Subject: Re: SMP API things, take 2
To: Jason Thorpe <thorpej@nas.nasa.gov>
From: Stefan Grefen <Stefan.Grefen@tantau.com>
List: tech-smp
Date: 07/30/1999 01:14:57
Jason Thorpe wrote:
> 
> On Fri, 30 Jul 1999 00:21:40 +0200
>  Stefan Grefen <Stefan.Grefen@tantau.com> wrote:
> 
>  > I checked the mail and can't find it (besides the 0/1 issue)
>  > On PA-Risc a lock must be cache-line sized. You don't want a lock per page
>  > or so. HPUX creates a hash table with physical locks. When a spinlock is
>  > initialized it is entered into the hashlist (by address) multiple spinlock
>  > share a physical lock.
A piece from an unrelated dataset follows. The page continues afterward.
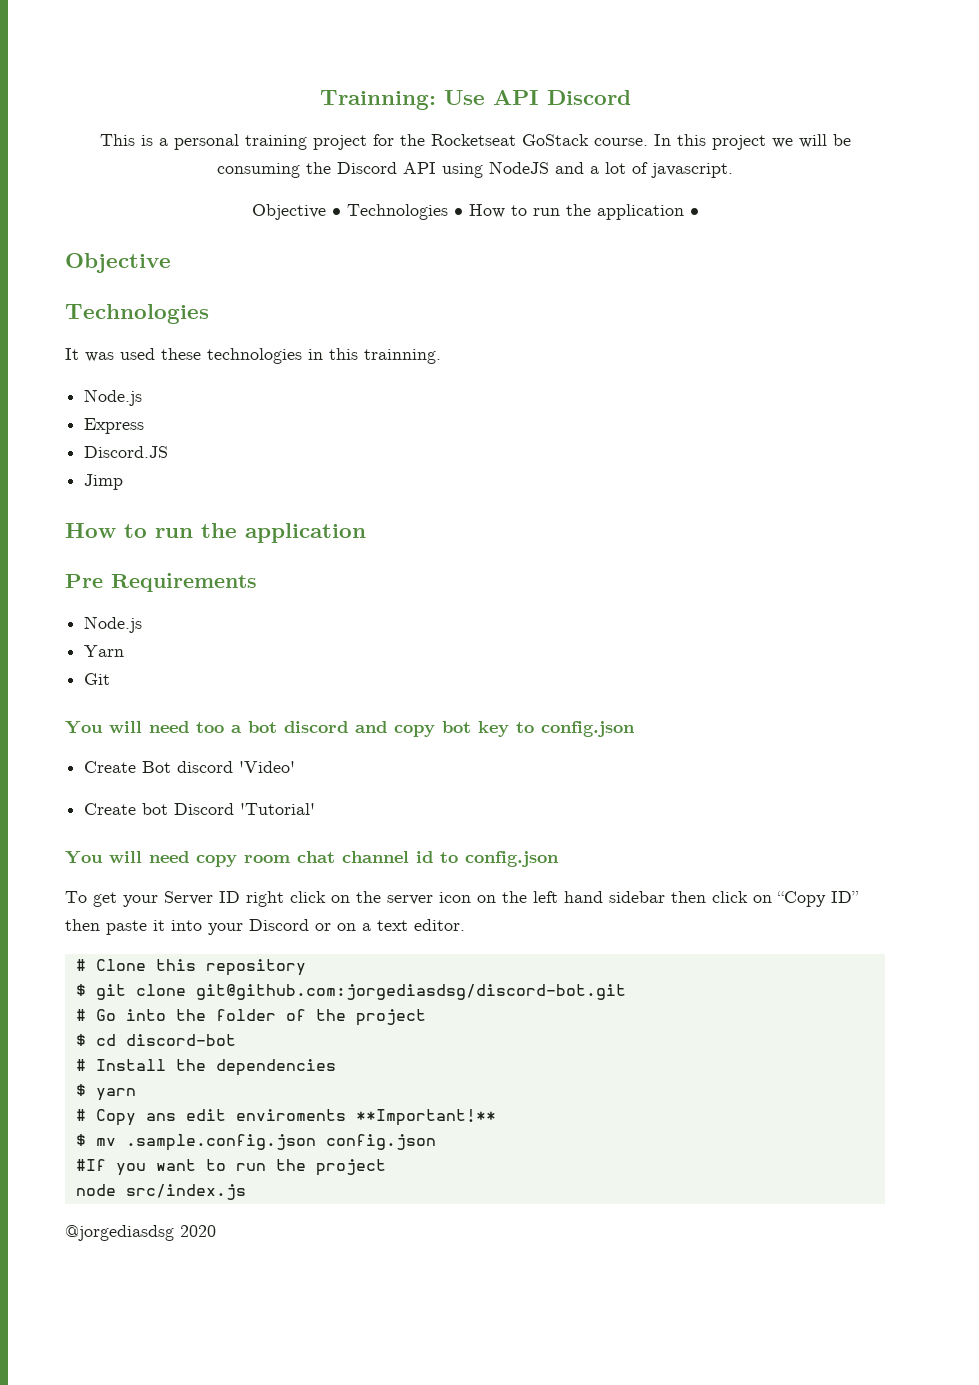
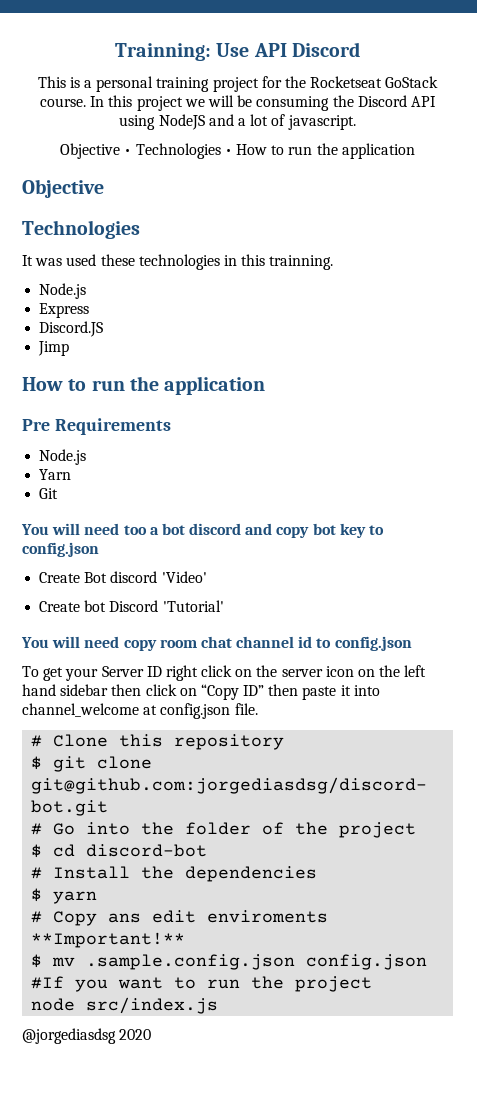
[689,208,699,216] • -> (415, 151) none
[208,919,465,935] your Discord or on a text editor. -> [22,703,258,719] channel_welcome at config.json file.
This reduces memory demand by an order of magnitude.
>  > Having a definite end on life time helps a lot here (esp. if the lock is
>  > still locked when discarded).
> 
> Aha, I see what you are saying now.  So, in this case, locking one thing
> might lock N other things, too?  That's unfortunate; it greatly complicates
> the case where you want to lock multiple things (using an ordered locking
> protocol, of course :-)

That's the way HPUX does it. If I remember correctly, the xchg32 instruction
is fastest atomic instruction on the PA-Risc (maybe on the V and X class only)
and can we afford 32 bytes for every simple lock (every page???).
That's why HP came up with the hashed locks. 
There are other architectures with restriction on locks (any thing that's NUMA
probably) where your lock will be a pointer into memory that can hold locks.

Putting it in place now is not much work, (before the locks are everywhere).
It doesn't hurt performance (it's a NO), and we may be glad it is in place
in the future.

> 
> My solution was to tell the compiler to align the lock_data (according
> to Bill Sommerfeld, the atomic operations will work if 16-byte aligned,
> so the compiler can do this with a simple __attribute__ directive).

Space is the issue not alignment. For example an vm_anon struct would increase
5 fold in size. It is a lock and 4 int's or pointers.

> 
>  > It is also a great help in debugging, without it the cpu-lock will go
>  > astray and its hard to figure out where the locks are lost. This function
>  > would be NOP in the normal case, but could complain if a lock is returned
>  > locked or just account the cpu lock count.
> 
> LOCKDEBUG already has checks for this; if you free an object with an
> embedded lock and it is already lock, it complains at you.

Not everything comes out of a pool. And simple_lock_destroy will much 
faster with LOCKDEBUG turned on than checking all locks when
freeing memory.
  
> 
>         -- Jason R. Thorpe <thorpej@nas.nasa.gov>